TASK TO CARRY OUT:
Report every line below that holds the word "margin".
*** PROVIDED RECORDS ***
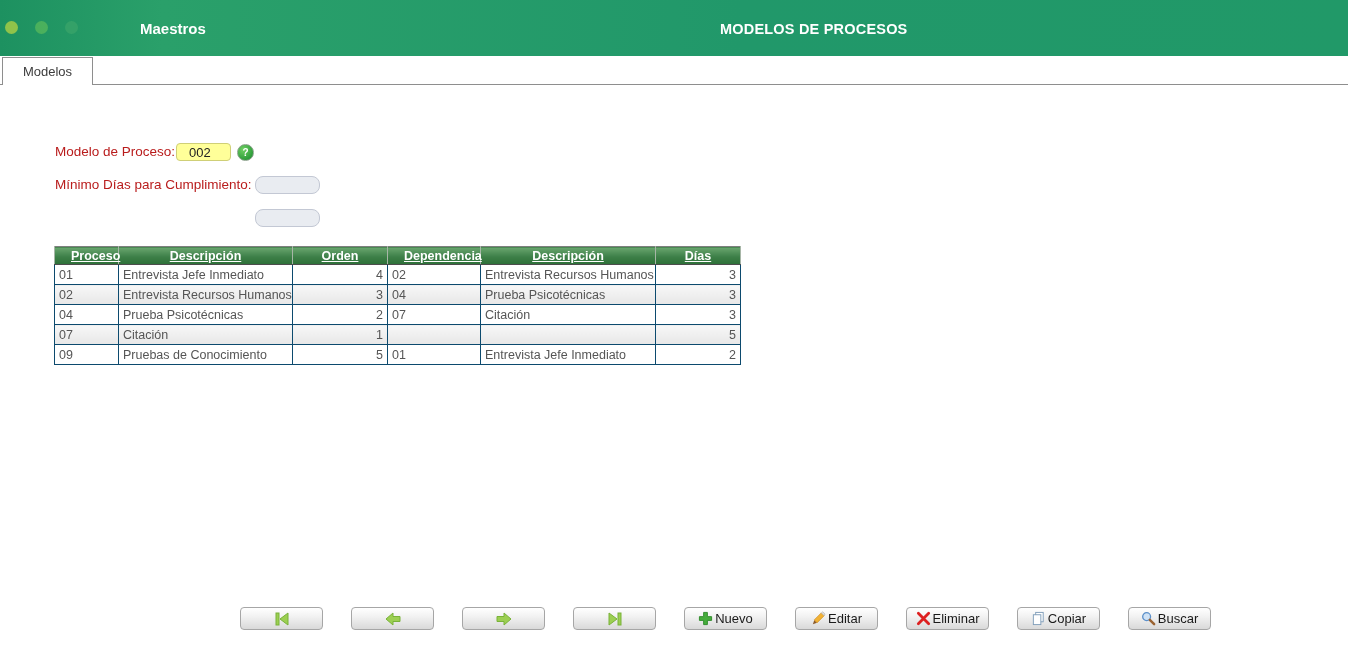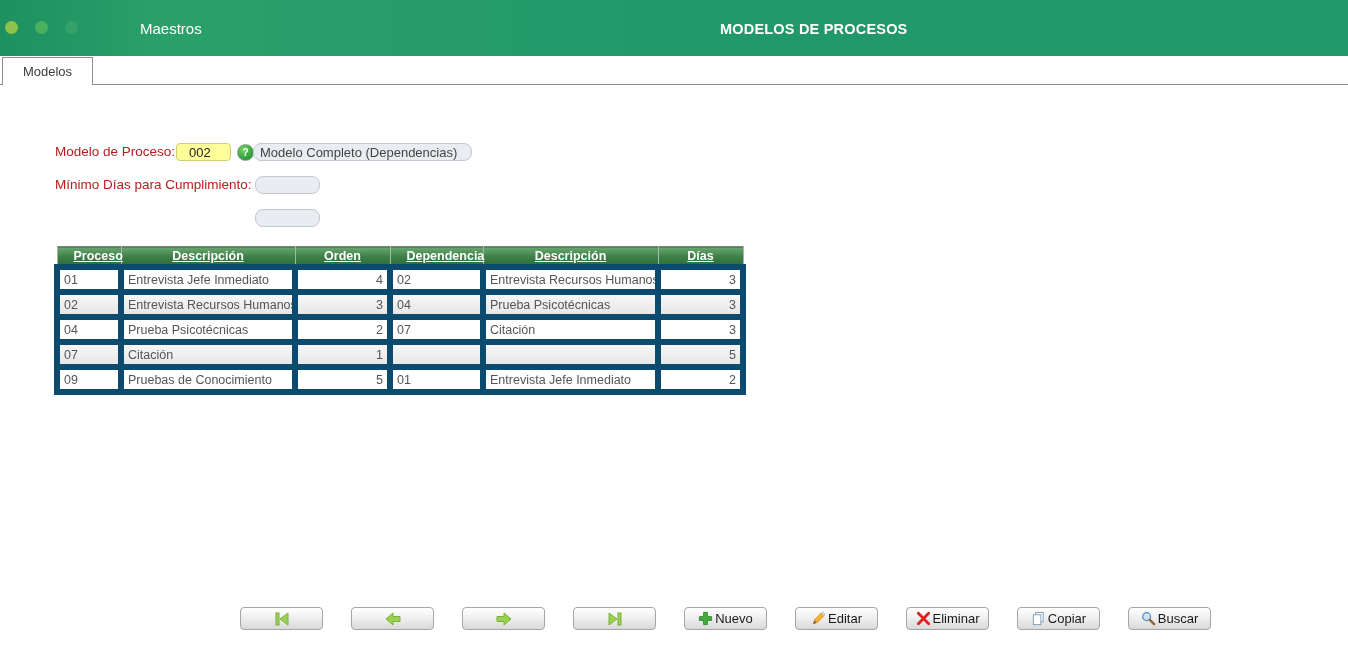--- a/index.html
+++ b/index.html
@@ -7,21 +7,21 @@
        font-family:"Liberation Sans","DejaVu Sans",sans-serif;color:#1f1f1f;}
 
   
   .app-header{position:absolute;left:0;top:0;width:1348px;height:56px;
       background:linear-gradient(90deg,#1d9160 0%,#2aa06a 12%,#21986a 55%,#219968 100%);}
   .dots{position:absolute;left:5px;top:21px;display:flex;gap:17px;}
   .dot{width:13px;height:13px;border-radius:50%;}
   .dot1{background:#8fc34a;}
   .dot2{background:#52b55c;opacity:.85;}
   .dot3{background:#43aa6b;opacity:.55;}
-  .app-title{position:absolute;left:140px;top:20px;font-size:15px;font-weight:normal;color:#ffffff;}
+  .app-title{position:absolute;left:140px;top:20px;font-size:15px;font-weight:bold;color:#ffffff;}
   .page-title{position:absolute;left:720px;top:21px;font-size:14.5px;font-weight:bold;color:#ffffff;letter-spacing:.2px;}
 
   
   .tab-line{position:absolute;left:0;top:84px;width:1348px;height:0;border-top:1px solid #8e8e8e;}
   .tab{position:absolute;left:2px;top:57px;width:89px;height:27px;background:#ffffff;
        border:1px solid #8e8e8e;border-bottom:none;z-index:2;
        display:flex;align-items:center;justify-content:center;font-size:13px;color:#3c3c3c;cursor:pointer;}
 
   
   .frm-label{position:absolute;font-size:13.5px;color:#b91c1c;line-height:18px;}
@@ -38,21 +38,21 @@
   .inp-days{position:absolute;width:65px;font-size:13px;color:#444;padding:0 5px;
       background:#e9ecf1;border:1px solid #c3c8d4;border-radius:8px;box-sizing:border-box;height:18px;
       font-family:inherit;outline:none;}
 
   
   .grid{position:absolute;left:54px;top:246px;border-collapse:collapse;table-layout:fixed;width:686px;
       font-size:12.5px;color:#555;border:1px solid #7f7f7f;}
   .grid thead th{background:linear-gradient(#6aa66f,#3d7f48 55%,#2d7038);color:#ffffff;font-weight:bold;
       text-decoration:underline;height:17px;padding:0 16px;font-size:12.5px;
       border-left:1px solid #a7b6a7;border-right:1px solid #a7b6a7;border-bottom:1px solid #4c4c4c;cursor:pointer;}
-  .grid tbody td{border:6px solid #0c4a6e;height:19px;padding:0 4px;white-space:nowrap;overflow:hidden;
+  .grid tbody td{border:1px solid #0c4a6e;height:19px;padding:0 4px;white-space:nowrap;overflow:hidden;
       background:#ffffff;}
   .grid tbody tr.alt td{background:linear-gradient(#f7f7f7,#e7e7e7);}
   .grid td.num{text-align:right;}
 
   
   .toolbar{position:absolute;left:216px;top:607px;display:flex;gap:4px;}
   .btn{display:flex;align-items:center;justify-content:center;gap:2px;width:83px;height:23px;
       border:1px solid #a6a6a6;border-radius:4px;box-sizing:border-box;
       background:linear-gradient(#ffffff,#f2f2f2 40%,#d9d9d9);
       font-size:13px;color:#1a1a1a;cursor:pointer;font-family:inherit;padding:0;margin-left:24px;}
@@ -72,21 +72,20 @@
     <span class="app-title">Maestros</span>
     <span class="page-title">MODELOS DE PROCESOS</span>
   </div>
 
   <div class="tab-line"></div>
   <div class="tab">Modelos</div>
 
   <span class="frm-label" style="left:55px;top:143px;">Modelo de Proceso:</span>
   <input class="inp-yellow" value="002" style="">
   <span class="help-icon">?</span>
-  <div class="pill name-box">Modelo Completo (Dependencias)</div>
 
   <span class="frm-label" style="left:55px;top:176px;">Mínimo Días para Cumplimiento:</span>
   <input class="inp-days" style="left: 255px; top: 176px;" value="">
 
   <input class="inp-days" style="left: 255px; top: 209px;" value="">
 
   <table class="grid">
     <colgroup>
       <col style="width:64px">
         <col style="width:174px">

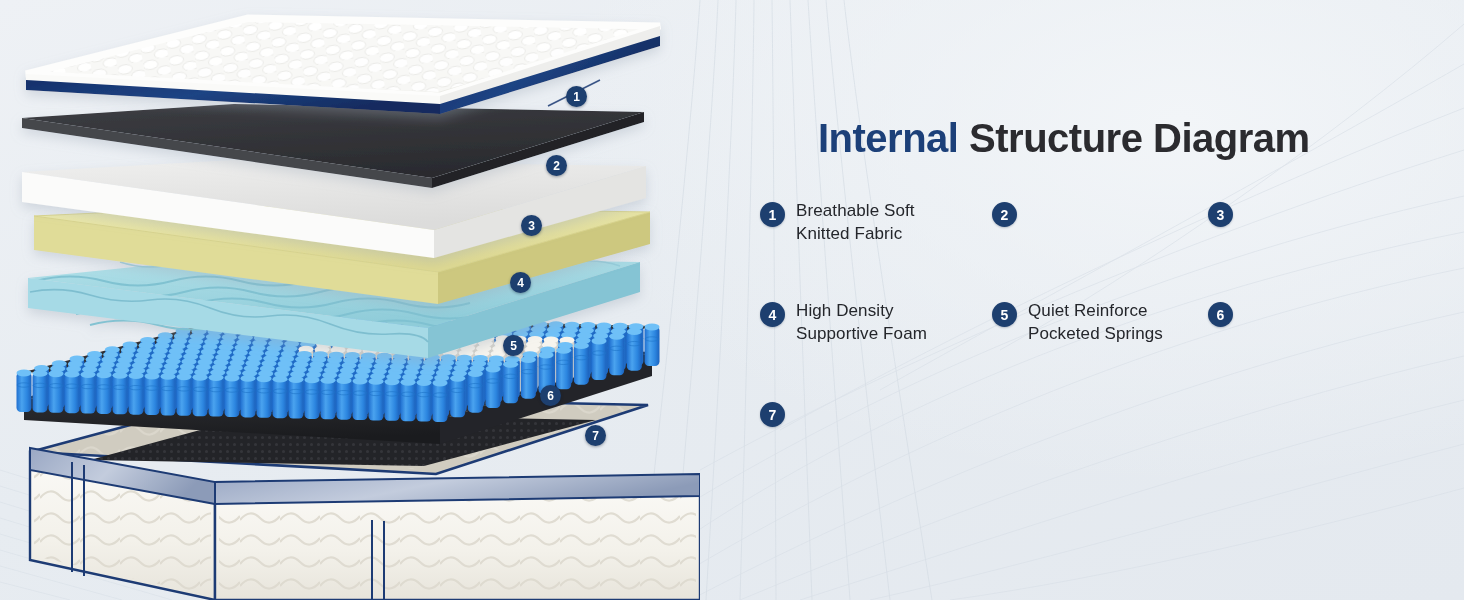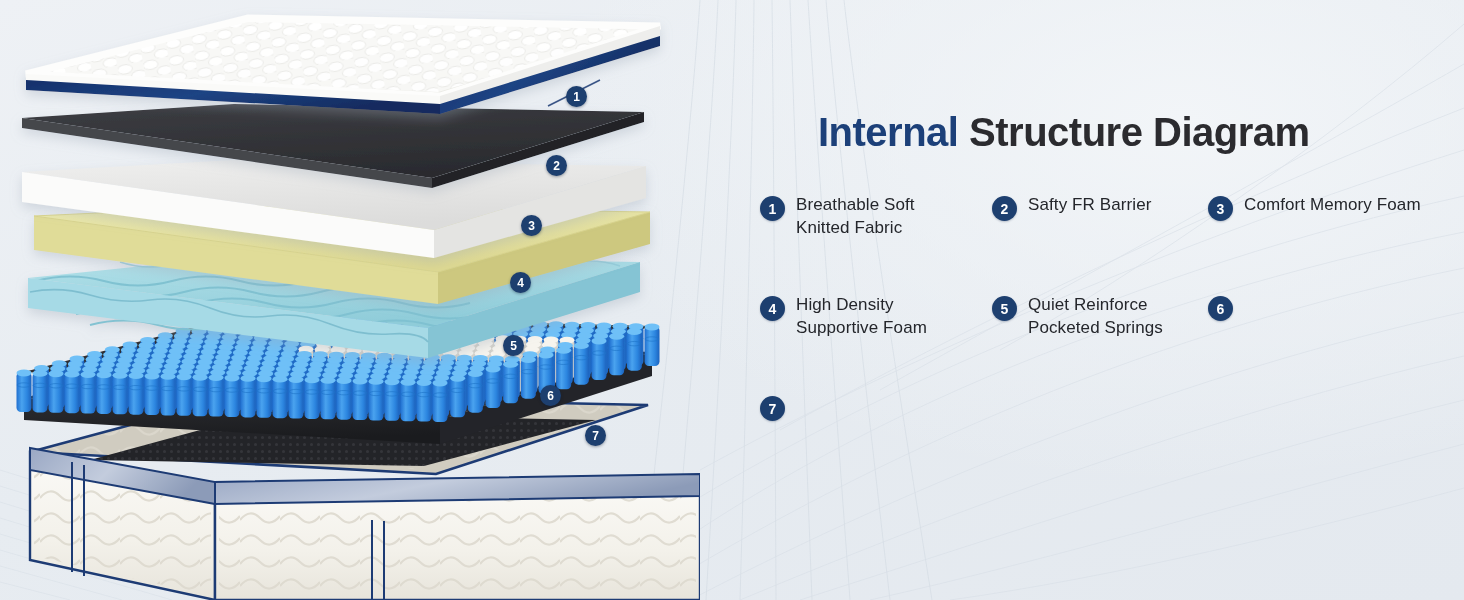--- a/index.html
+++ b/index.html
@@ -17,21 +17,21 @@
       linear-gradient(160deg, #eef1f5 0%, #e7ecf1 45%, #e4e9ef 100%);
     overflow: hidden;
   }
 
   
   .bg-lines { position: absolute; inset: 0; pointer-events: none; }
 
   
   #panel {
     position: absolute;
-    left: 760px; top: 112px;
+    left: 760px; top: 118px;
     width: 700px; height: 400px;
   }
   #title {
     font-size: 40px;
     font-weight: bold;
     letter-spacing: -0.5px;
     white-space: nowrap;
     line-height: 1;
     margin-left: 58px;
   }
@@ -2099,25 +2099,23 @@
     <div id="legend">
 
       <div class="legend-row">
         <div class="legend-item c1">
           <div class="badge">1</div>
           <div class="legend-label">Breathable Soft
 Knitted Fabric</div>
         </div>
         <div class="legend-item c2">
           <div class="badge">2</div>
-          <div class="legend-label">Safty FR Barrier</div>
         </div>
         <div class="legend-item c3">
           <div class="badge">3</div>
-          <div class="legend-label">Comfort Memory Foam</div>
         </div>
       </div>
 
       <div class="legend-row">
         <div class="legend-item c1">
           <div class="badge">4</div>
           <div class="legend-label">High Density
 Supportive Foam</div>
         </div>
         <div class="legend-item c2">

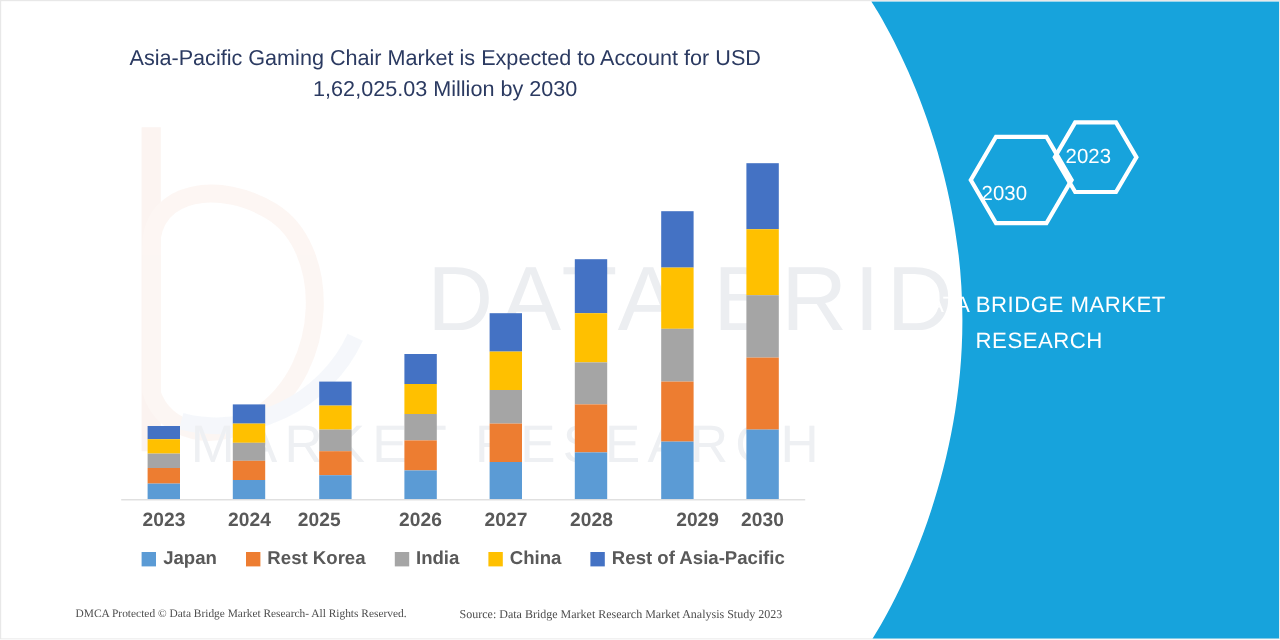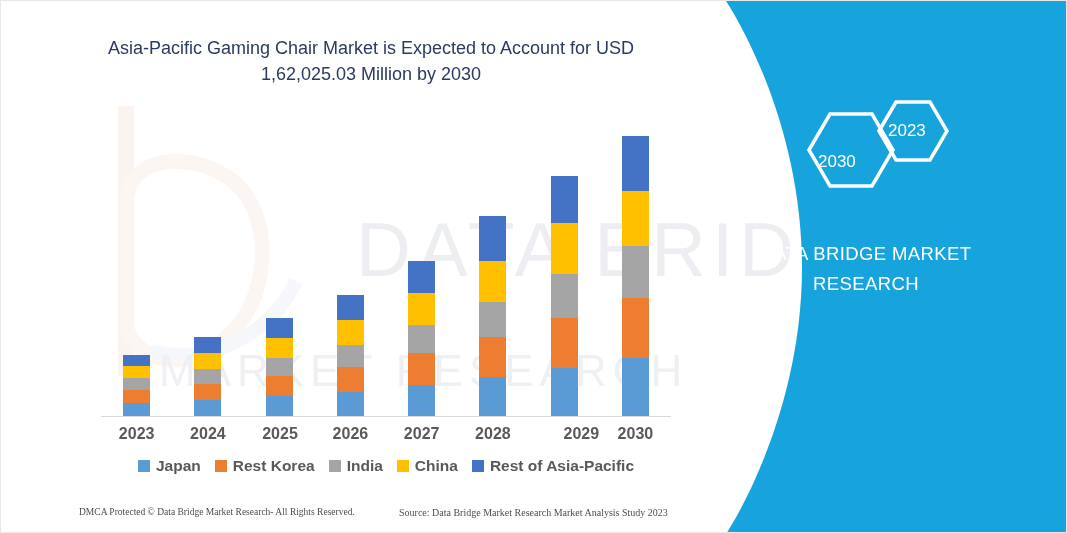--- a/index.html
+++ b/index.html
@@ -109,35 +109,35 @@
   }
 
   .legend {
     position: absolute;
     left: 100px;
     top: 456px;
     width: 570px;
     display: flex;
     align-items: center;
     justify-content: center;
-    gap: 14px;
+    gap: 24px;
     font-size: 15.5px;
     font-weight: bold;
     color: #595959;
   }
   .legend-item { display: flex; align-items: center; gap: 6px; }
   .legend-swatch {
     width: 12px; height: 12px;
     display: inline-block;
     flex: 0 0 auto;
   }
 
   .footer {
     position: absolute;
-    left: 78px;
+    left: 62px;
     top: 506px;
     width: 610px;
     height: 16px;
   }
   .footer-left {
     position: absolute;
     left: 0; top: 0;
     font-family: "Liberation Serif", serif;
     font-size: 9.5px;
     color: #4d4d4d;
@@ -281,21 +281,21 @@
           <div class="seg" style="background: rgb(165, 165, 165); height: 52px;"></div>
           <div class="seg" style="background: rgb(255, 192, 0); height: 55px;"></div>
           <div class="seg" style="background: rgb(68, 114, 196); height: 55px;"></div>
         </div>
       </div>
     <div class="axis-line"></div>
 
     <div class="xlabels" id="xlabels">
         <div class="xlabel" style="left: 0.625px;">2023</div>
         <div class="xlabel" style="left: 71.875px;">2024</div>
-        <div class="xlabel" style="left: 144px;">2025</div>
+        <div class="xlabel" style="left: 130px;">2025</div>
         <div class="xlabel" style="left: 214.375px;">2026</div>
         <div class="xlabel" style="left: 285.625px;">2027</div>
         <div class="xlabel" style="left: 356.875px;">2028</div>
         <div class="xlabel" style="left: 428.125px; text-align: right;">2029</div>
         <div class="xlabel" style="left: 499.375px;">2030</div>
       </div>
 
     <div class="legend" id="legend">
         <div class="legend-item">
           <span class="legend-swatch" style="background: rgb(91, 155, 213);"></span>

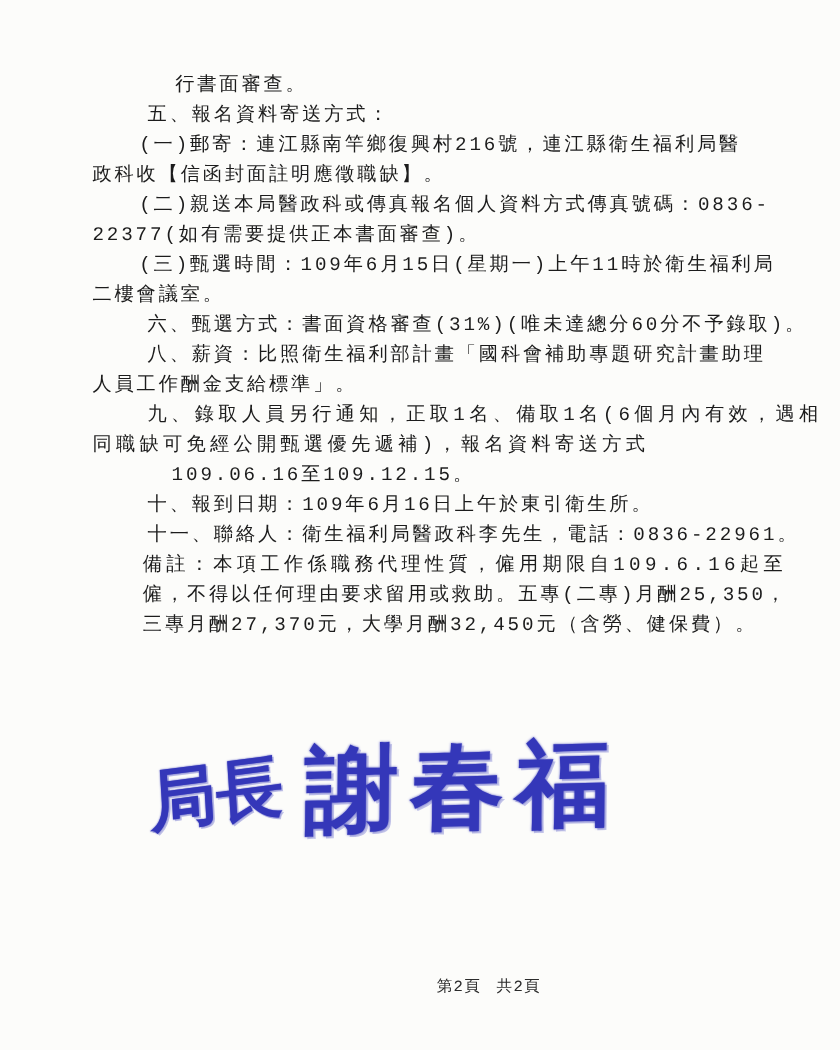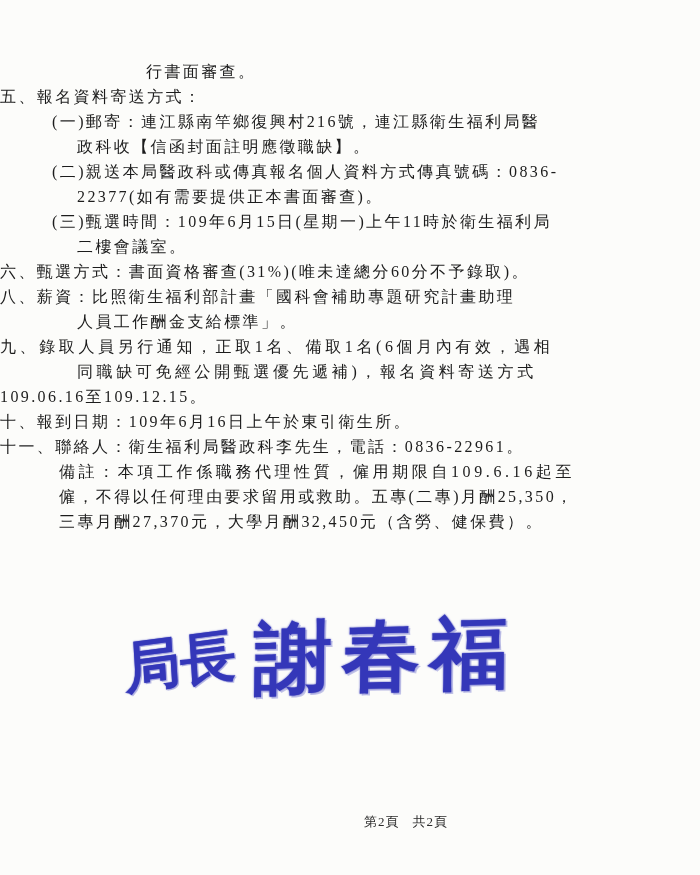--- a/index.html
+++ b/index.html
@@ -1,36 +1,36 @@
 <!DOCTYPE html>
 <html><head>
 <meta charset="utf-8">
 <style>
   html,body { margin:0; padding:0; background:#e8e8e6; }
   .page {
     position:relative;
     width:700px; height:875px;
     margin:0 auto;
     background:#fcfcfa;
-    font-family:Liberation Serif, serif;
+    font-family:Liberation Mono, monospace;
     color:#1c1c1c;
     overflow:hidden;
   }
   .doc { position:absolute; top:59px; left:0; width:700px; }
   .line {
     height:25px; line-height:25px;
     font-size:16px;
     letter-spacing:2.4px;
     white-space:nowrap;
   }
-  .indent-item    { }
-  .indent-sub     { padding-left:52px; }
-  .indent-note    { padding-left:59px; }
+  .indent-item    { padding-left:123px; }
+  .indent-sub     { padding-left:116px; }
+  .indent-note    { padding-left:119px; }
   .indent-cont    { padding-left:77px; }
-  .indent-contnum { }
+  .indent-contnum { padding-left:143px; }
   .indent-hang    { padding-left:146px; }
   .wide           { letter-spacing:3.6px; }
 
   .signature {
     position:absolute; left:124px; top:606px;
     display:flex; align-items:center;
     transform:rotate(-1.5deg);
     pointer-events:none;
   }
   .sig-title {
*** End of PROVIDED RECORDS ***
RESPONSE BOX:
       font-size:13px;color:#1a1a1a;cursor:pointer;font-family:inherit;padding:0;margin-left:24px;}
     margin-left: 58px;
   html,body { margin:0; padding:0; background:#e8e8e6; }
     margin:0 auto;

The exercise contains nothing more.